FUJITA Tomonori wrote:
> sglist is a low-level I/O representation for device drivers. SCSI
> midlayer should not care about sglist. We should not fix SCSI midlayer
> for rq->data_len != sum(sg) change (so I can't agree with your
> diagrams in another mail).

But that's not the way things currently are.

> When if we change a rule, we need to fix something.
> 
> If we keep rq->data_len == sum(sg), we need to fix the device
> application layer. If we keep rq->data_len == the true data length, we
> need to fix the low-level drivers.

Basically everything under block layer.

> Now I'm fine with the commit e97a294ef6938512b655b1abf17656cf2b26f709
> since we are in -rc stages. But I plan to send a patch to revert it
> and fix this issue in the block layer. I'd like to test it in -mm for
> a while.
> 
> Only sglist stuff in SCSI midlayer is scsi_req_map_sg now.

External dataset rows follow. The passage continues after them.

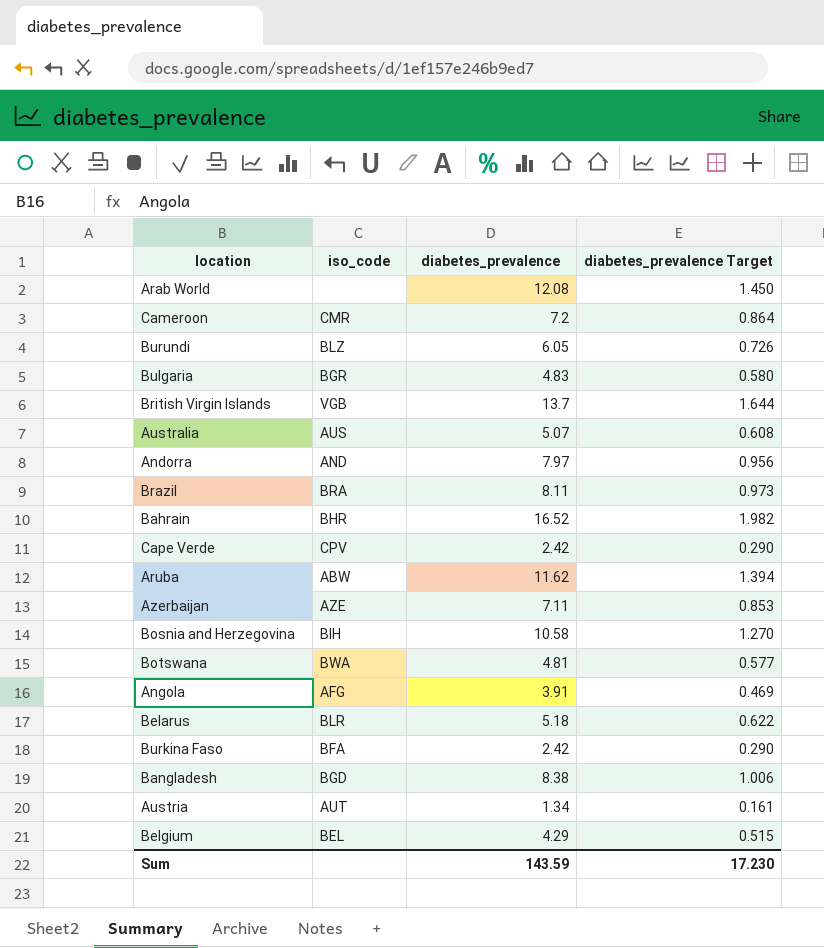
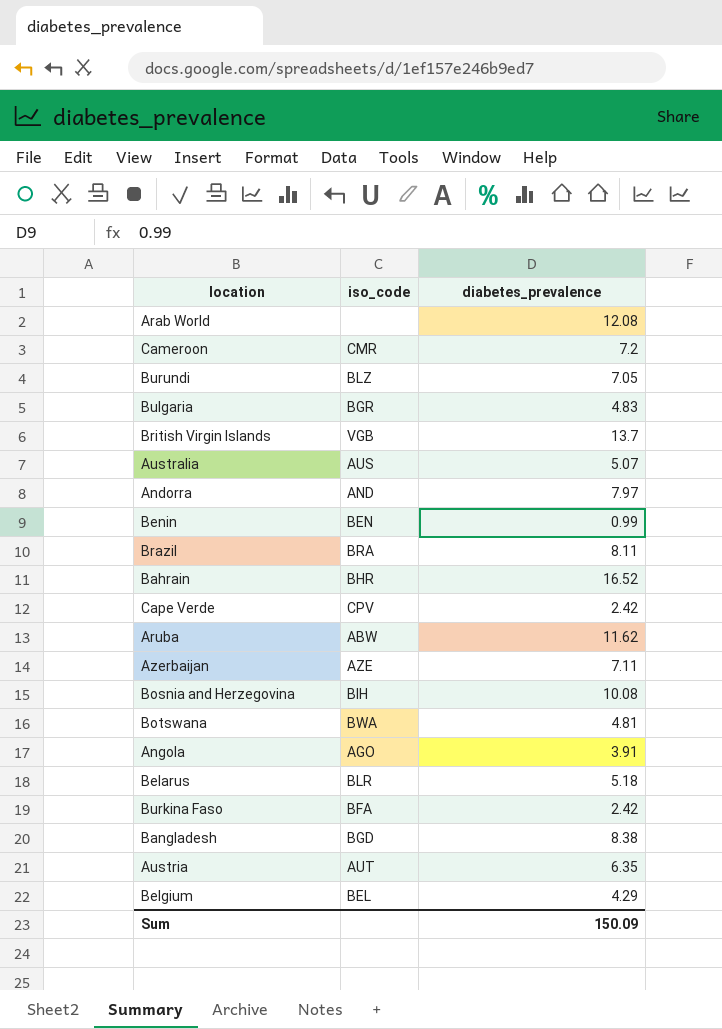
column diabetes_prevalence Target | formula: [diabetes_prevalence] * 0.12 -> none
Burundi | diabetes_prevalence: 6.05 -> 7.05
row Benin: none -> BEN | 0.99
Bosnia and Herzegovina | diabetes_prevalence: 10.58 -> 10.08
Angola | iso_code: AFG -> AGO
Austria | diabetes_prevalence: 1.34 -> 6.35
Sum | diabetes_prevalence: 143.59 -> 150.09

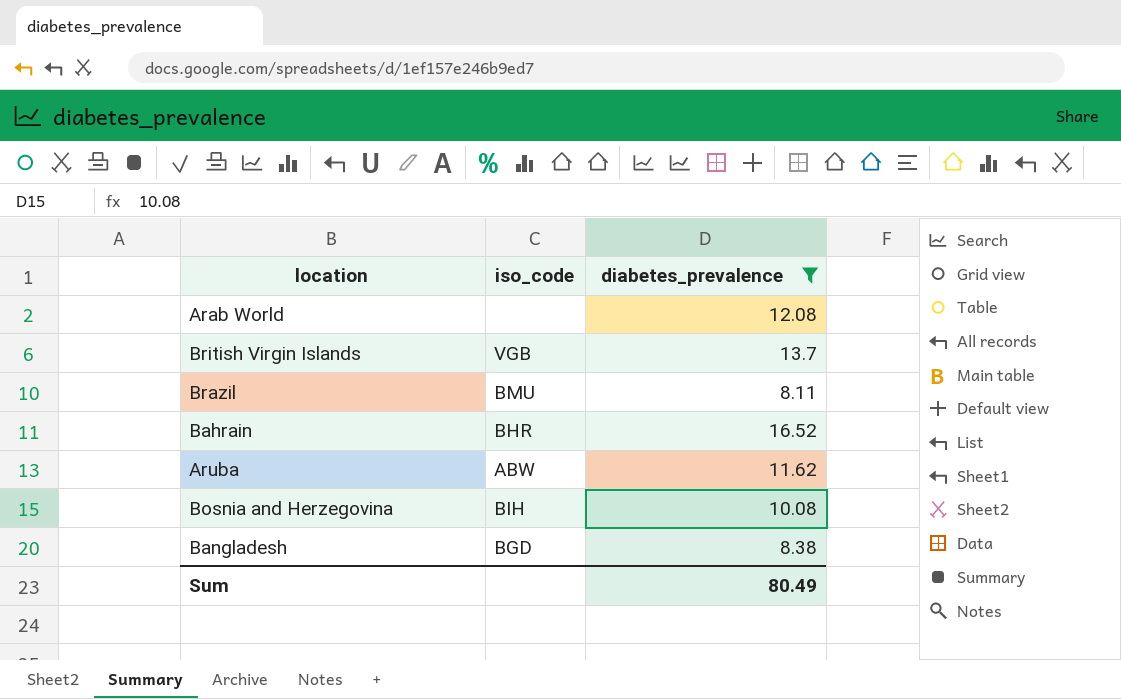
filter: none -> diabetes_prevalence >= 8.11
Brazil | iso_code: BRA -> BMU
Sum | diabetes_prevalence: 150.09 -> 80.49

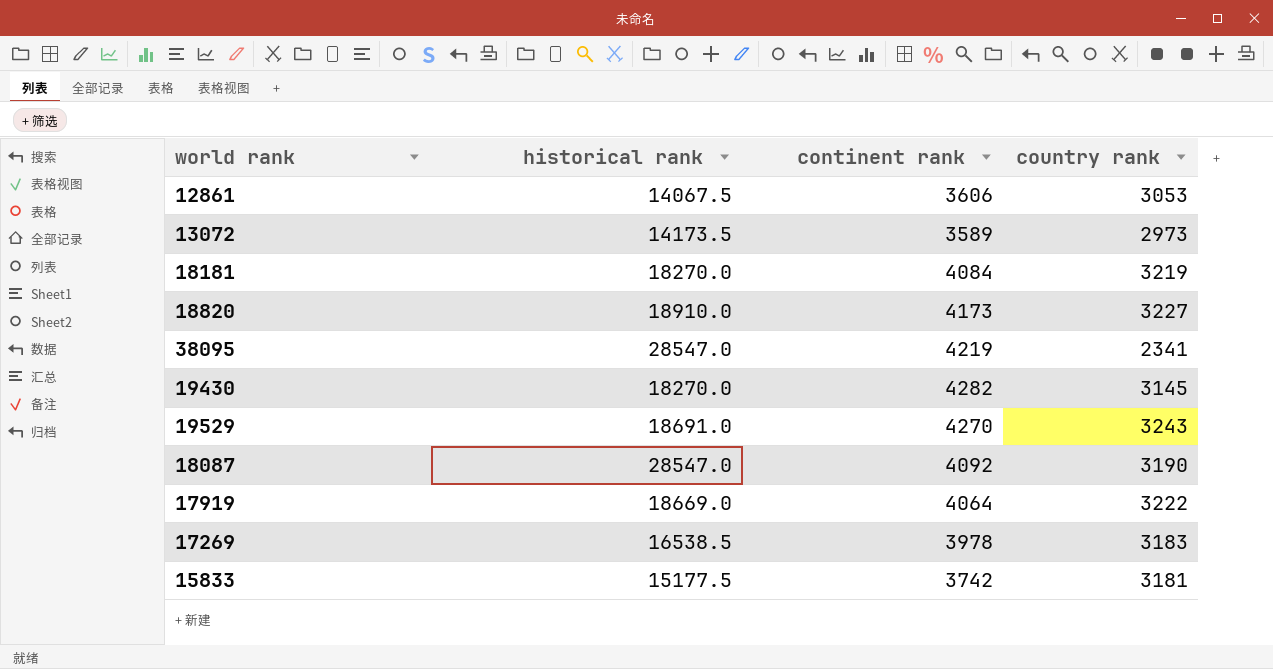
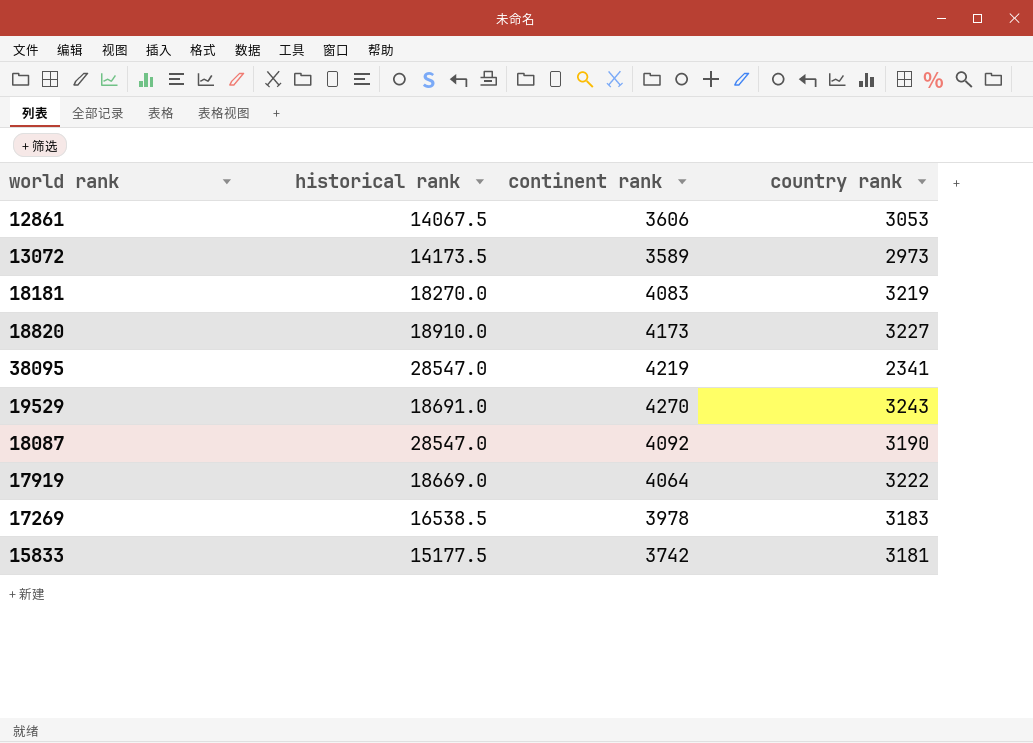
row 19430: 18270.0 | 4282 | 3145 -> none
18181 | continent rank: 4084 -> 4083

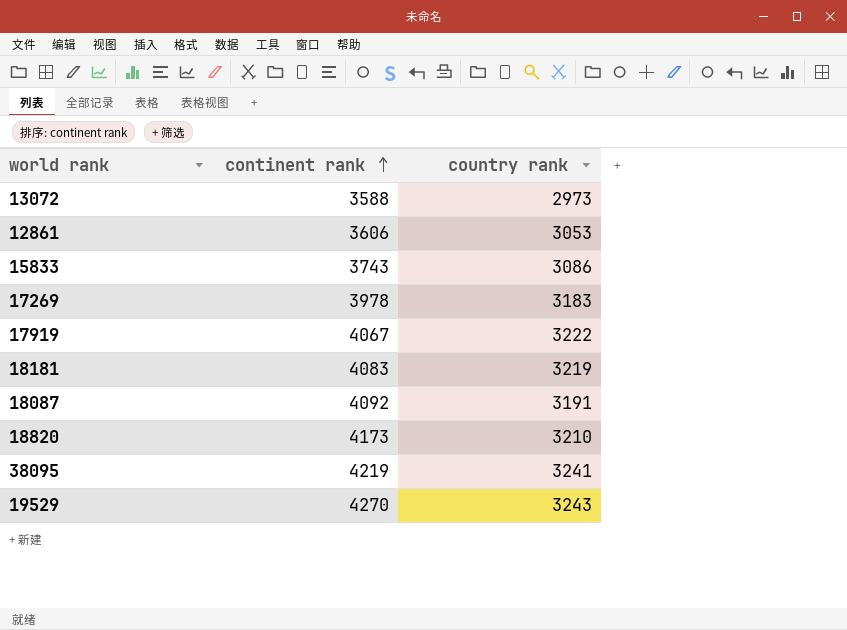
row order: none -> continent rank ascending
column historical rank | position: 2 -> none
13072 | continent rank: 3589 -> 3588
15833 | continent rank: 3742 -> 3743
15833 | country rank: 3181 -> 3086
17919 | continent rank: 4064 -> 4067
18087 | country rank: 3190 -> 3191
18820 | country rank: 3227 -> 3210
38095 | country rank: 2341 -> 3241

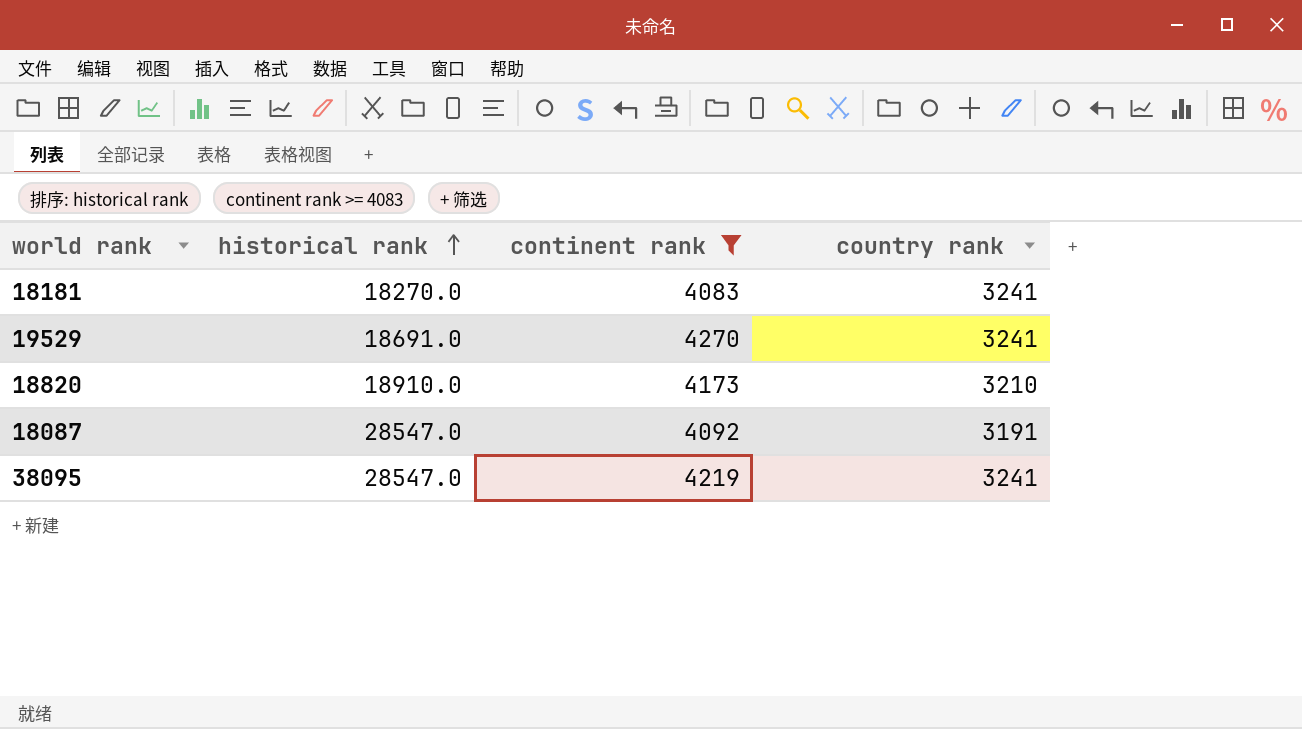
filter: none -> continent rank >= 4083
row order: continent rank ascending -> historical rank ascending
column historical rank | position: none -> 2
18181 | country rank: 3219 -> 3241
19529 | country rank: 3243 -> 3241

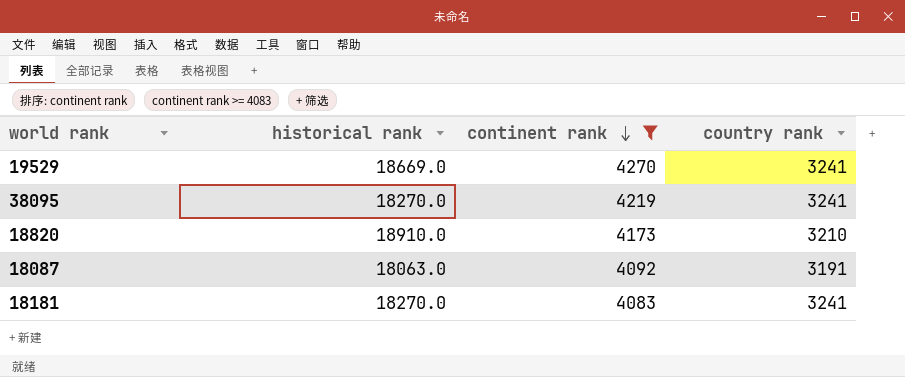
row order: historical rank ascending -> continent rank descending
19529 | historical rank: 18691.0 -> 18669.0
38095 | historical rank: 28547.0 -> 18270.0
18087 | historical rank: 28547.0 -> 18063.0

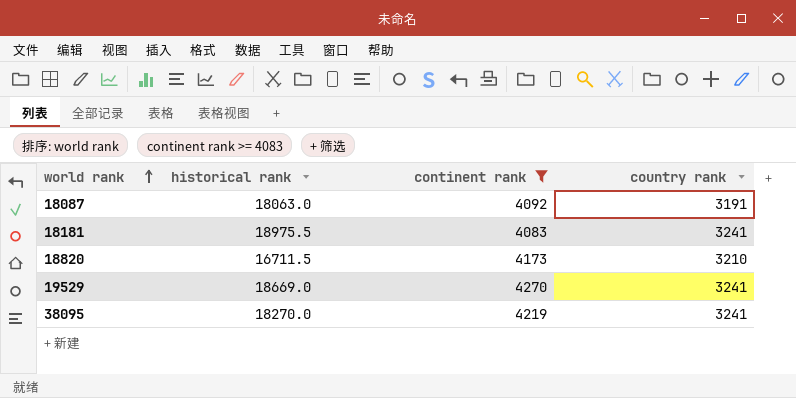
row order: continent rank descending -> world rank ascending
18181 | historical rank: 18270.0 -> 18975.5
18820 | historical rank: 18910.0 -> 16711.5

As you
> know, we really want to remove it.

If the way forward is to make anything but the low level drivers not
care about sglist, in the long term, the current scheme is fine but I
still don't think this way of doing things is safe one.  We're affecting
large portion of code based on what things should be in future not what
they currently are.

>> Things going the other way is fine with me but I at least want to hear a
>> valid rationale.  Till now all I got is "because that's the true size"
>> which doesn't really make much sense to me.
> 
> Most of users of request structure care about only the real data
> length, don't care about padding and drain length. Why do they bother
> to use a helper function to get the real data length?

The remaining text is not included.